Figure 2. (A) Analysis of interleukins in donor serum by ELISA. (Б) The amount of TNF-á in the conditioned medium of blood cells, obtained from donors with normouricemia (Д МК 232.4 and Д МК 387.9, with an indicator of uric acid in the blood of 232.4 and 387.9 μmol/l, respectively) and hyperuricemia (ГУ МК 454.1, with an indicator of uric acid in the blood 454.1 μmol/l) in the absence (0) and the presence of uric acid (UA) at 0.5- and 1-mM concentration.

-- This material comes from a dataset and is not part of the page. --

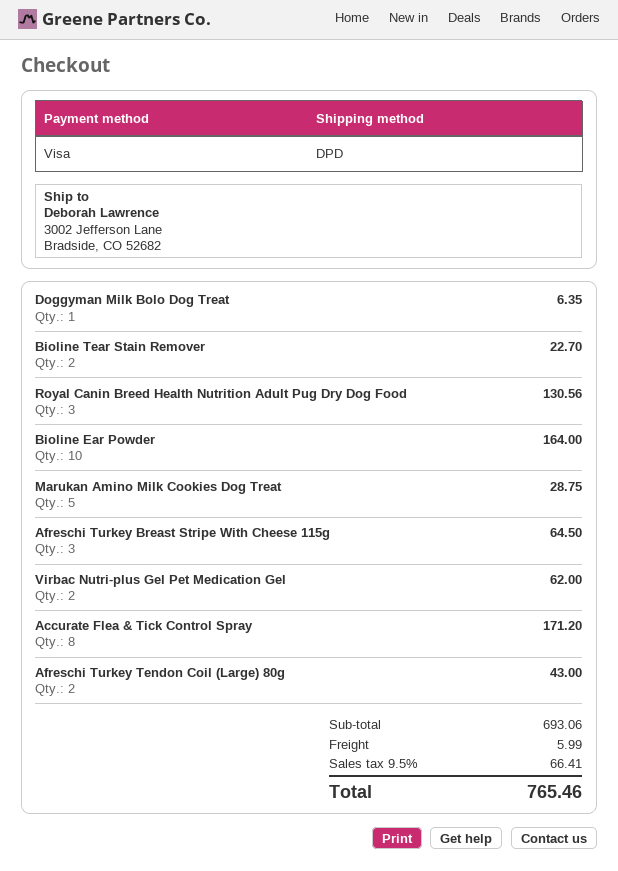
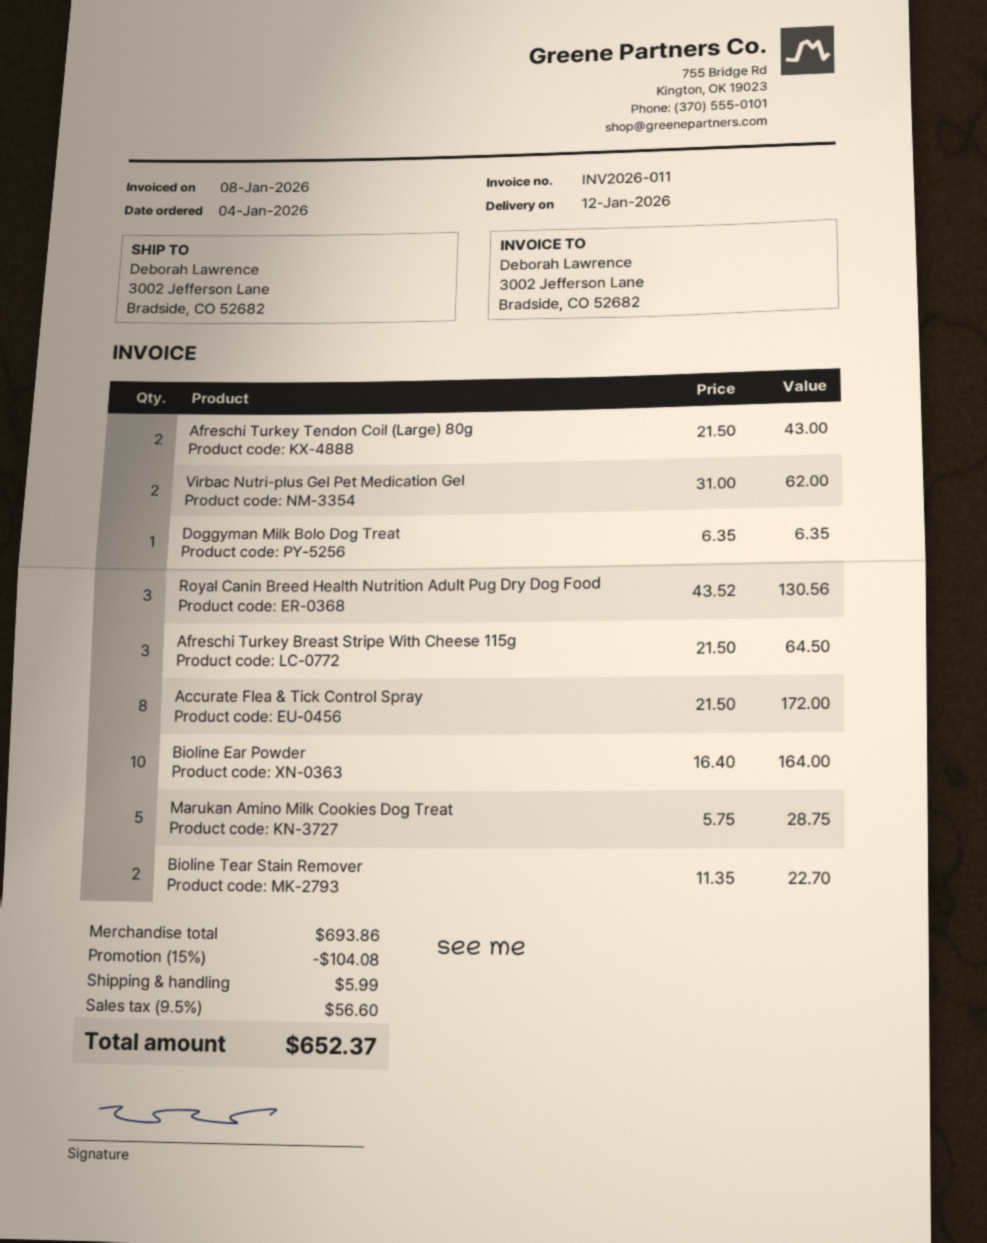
Accurate Flea & Tick Control Spray: 8 for 171.20 -> 8 for 172.00
subtotal: 693.06 -> 693.86
discount: none -> 15% = 104.08
tax: 9.5% = 66.41 -> 9.5% = 56.60
total: 765.46 -> 652.37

This is likely related to the constitutive expression of the IL-18 gene and the alternate pathways of regulation of the synthesis of mature forms of the IL-18 cytokine [24, 32]. Our goal was to test the priming of the blood cells with uric acid simulating the condition of the gouty arthritis. Considering that the formation of crystals in vivo is possible with the serum levels of UA at >420–600 µmol/l, we chose two concentrations of UA: 0.5 mM, which aligns with hyperuricemia, and 1 mM, which equals the ultimately high concentration of uric acid under which formation of crystals is still possible. However, the study of the RPMI medium with 1 mM of uric acid did not find any crystals (data not shown). To be sure that the concentrations of UA match the added quantities, a donor was selected with a boundary amount of UA in the serum at 392.1 µmol/l, and the concentrations of UA were identified in the conditioned medium of 10-fold diluted blood of the said donor with added UA in the final concentration of 0.5 and 1 mM (Table 2). The results of analysis of UA in the conditioned medium of 10-fold diluted donor blood align with the added quantities of uric acid.

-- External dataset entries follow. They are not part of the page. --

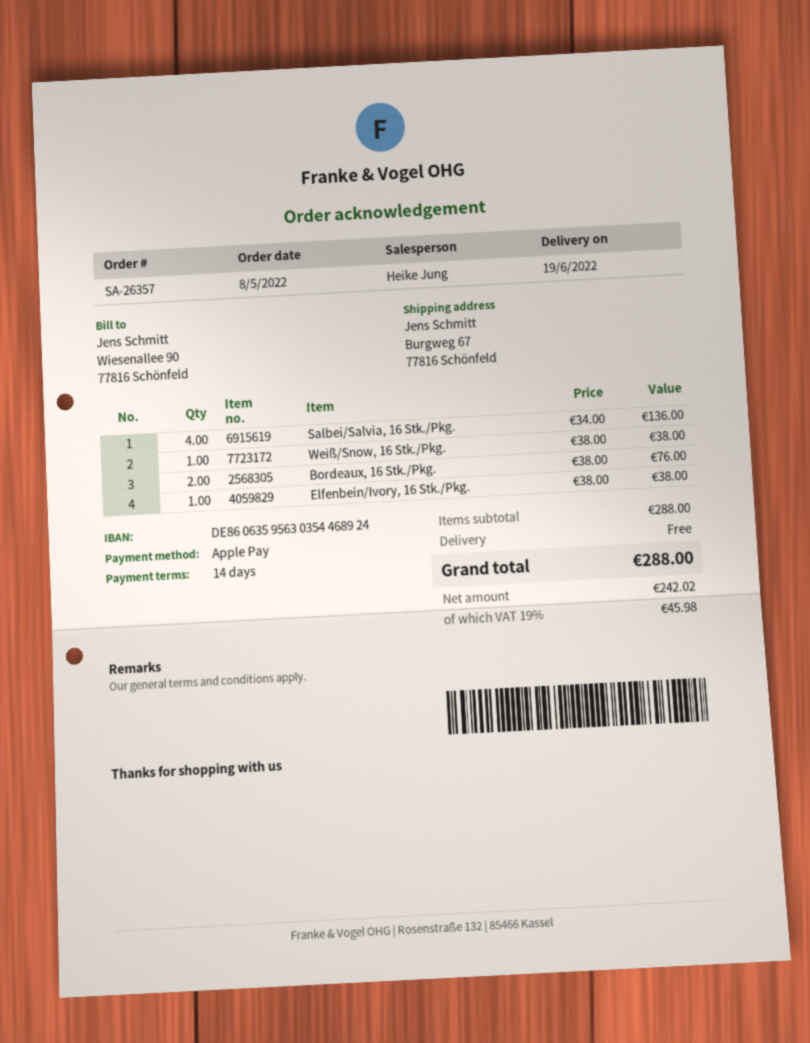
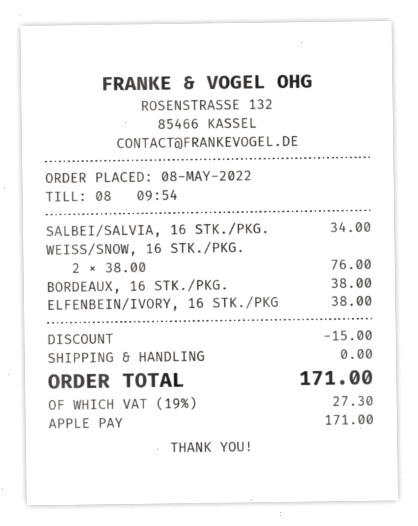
Salbei/Salvia, 16 Stk./Pkg.: 4 x 34.00 = 136.00 -> 1 x 34.00 = 34.00
Weiß/Snow, 16 Stk./Pkg.: 1 x 38.00 = 38.00 -> 2 x 38.00 = 76.00
Bordeaux, 16 Stk./Pkg.: 2 x 38.00 = 76.00 -> 1 x 38.00 = 38.00
discount: none -> 15.00
tax: 19% = 45.98 -> 19% = 27.30
total: 288.00 -> 171.00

Table 2. The concentration of uric acid (UA) in the serum and cell growth medium of donor cells. Donor blood with a serum UA of 392.1 µmol/L was diluted 10-fold with RPMI medium containing 0.535 and 1075 µmol/L UA and then the concentration of UA in the cell growth medium was determined using a BM/Hitachi 902 blood analyzer
Таблица 2. Концентрация мочевой кислоты (МК) в сыворотке и культуральной среде клеток донора. Кровь донора с показателем МК в сыворотке 392,1 мкмол/л была десятикратно разбавлена средой RPMI, содержащей 0,535 и 1075 мкмоль/л МК, и затем концентрация МК в культуральной среде была определена с помощью анализатора крови BM/Hitachi 902
Donor serum | Decimally diluted donor blood | |||
Added UA(µmol/l) | 0 | 0 | 535 | 1075 |
Results of UA analysis (µmol/l ) | 392,1 | 43,1 | 607,3 | 916,8 |
Using the conditions tested in vitro with addition of 0.5 and 1 mM of uric acid to the conditioned medium of cells, some pilot tests were performed to evaluate the production of inflammatory cytokines by donors’ blood cells whose UA cerum values varied from normal (232.4 µmol/l) to ones seen in hyperuricemia (454.1 µmol/l). The values of UA in the donor serum are shown in the donors’ ID: 232.4, 387.9 and 454.1 µmol/l, respectively. The results of the ELISA test showed background indicators of TNF-á in the conditioned medium of donors’ blood cells incubated in the presence of elevated concentrations of uric acid (0.5 and 1 mM). Th sensitivity of the ELISA test (“Vector-best”) for TNF-á was 1 pg/ml. Even though the concentration of TNF-á in the conditioned medium was growing along the increase of uric acid concentration, the values of TNF-á varied in the range of 5–10 pg/ml, which is not sufficient for the diagnostically significant validity of results considering the donor-specific variations (Fig. 2Б). In the analysis of production of the inflammasome-regulated cytokine IL-1â, we faced the problem of significant qualitative variability of results, which calls for deeper research (data not shown).
The blood cells of the same donors produced significant quantities (hundreds of picograms per milliliter) of pro-inflammatory cytokines IL-6, IL-18 in response to the elevated concentrations of uric acid in the conditioned medium (Fig. 3).
Figure 3. ELISA analysis for IL-6 and IL-18 in a cell growth medium containing blood cells from donors (Д with UA in blood 232.4 and 387.9 µmol/L, respectively) and a patient with hyperuricemia (ГУ with UA in blood 454.1) in the absence of (0) and the presence of UA (0.5 and 1 mM).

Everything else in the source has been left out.